When the article, on p. 117, showed a graph of the impact of 10 trends on business, answered by executives, I was surprised by the answer! It looked to me like all of the executives think that all of the trends are applicable on a global scale, but not to themselves. But that's not possible, because if this sample is representative, they're ignoring the fact that they are each actually competing with each other more than they think. It's almost like they are unaware, or don't want to think about the future business trends in the global economy. I wonder what that'll mean for future strategy development. Does that mean that executives aren't paying attention to the trends? Will they we blindsided? Seems to me like management needs to realize what all of the readings said this week about the growing importance of globalization, communication, and international strategy plans for future growth.
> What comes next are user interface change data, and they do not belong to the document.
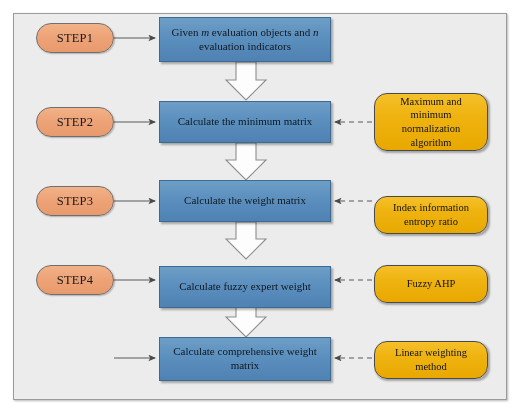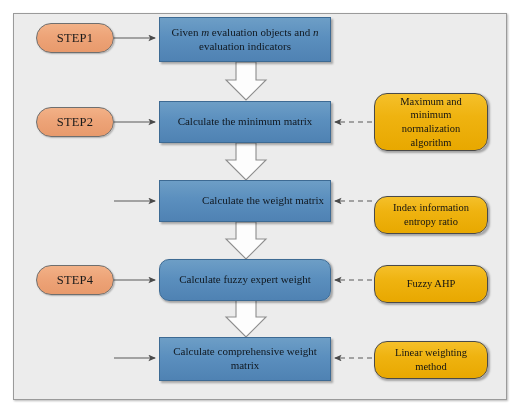"STEP3" div.step-pill { html: none -> <div> <span>STEP3</span> </div> }
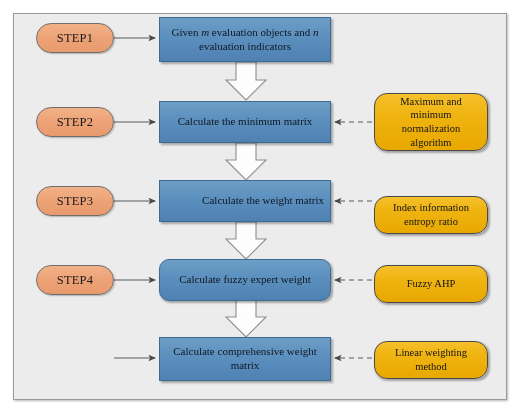"Calculate the weight matrix" div.proc-box { justify-content: flex-end -> none }
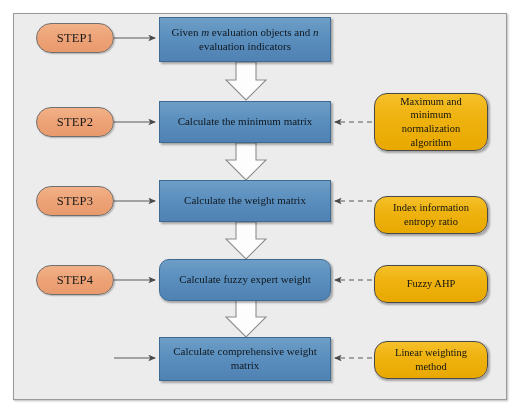"Calculate fuzzy expert weight" div.proc-box { border-radius: 10px -> none; top: 259px -> 266px }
The other article that also hit me was the next article, "What happens next? Five crucibles of innovation that will shape the coming decade," by Peter Bisson, et. al., also another McKinsey article. I know most of the big ticket items: China and India on the rise in the global business world, the emergence of technology, the increasing awareness of environmental stability, but what I didn't think about was the interconnectedness of it all. That's where I think the biggest issue of strategy lies--how do companies try to grow with a world that's so connected that even a small slip might cause global panic? This article gives examples, and I must confess that it worries me. Do we have the necessary and adequate protections for our businesses globally? When I say our, I mean all businesses. I am concerned that there is a lack in strategy development today on planning for global catastrophes. The financial meltdown is just an example.

For example, Crucible #2, on p. 133 discusses the huge age disparity between developed nations and emerging nations. In addition, this section also delves into the issue of knowledge workers and what that means for the future of global business. "Companies across the globe consistently cite talent as their top constraint to growth," (133). How then can we unite these two trends?

I remember an article I read awhile ago in the NY Times about a lack of colleges in India for the growing number of college degree-seeking students (see citation below). The article lamented a lack of room in Indian colleges, and that many students were going abroad. But I don't think that's a bad thing--I think that is what will help us unite these two issues in the long run. It's a great read into possibilities for companies looking for new talent, international talent, that can help them enter a global business world more easily.

As the world becomes a smaller and smaller place thanks to globalization, are companies planning for future problems? Are companies aware of the issues of this interconnectedness? I don't think they are, and it's something that I think is paramount to the future success of any business in a globalized world.

Najar, Nida. "Squeezed Out in India, Students Turn to U.S." Nytimes.com. 13 Oct. 2011. Web. 4 Apr. 2012. .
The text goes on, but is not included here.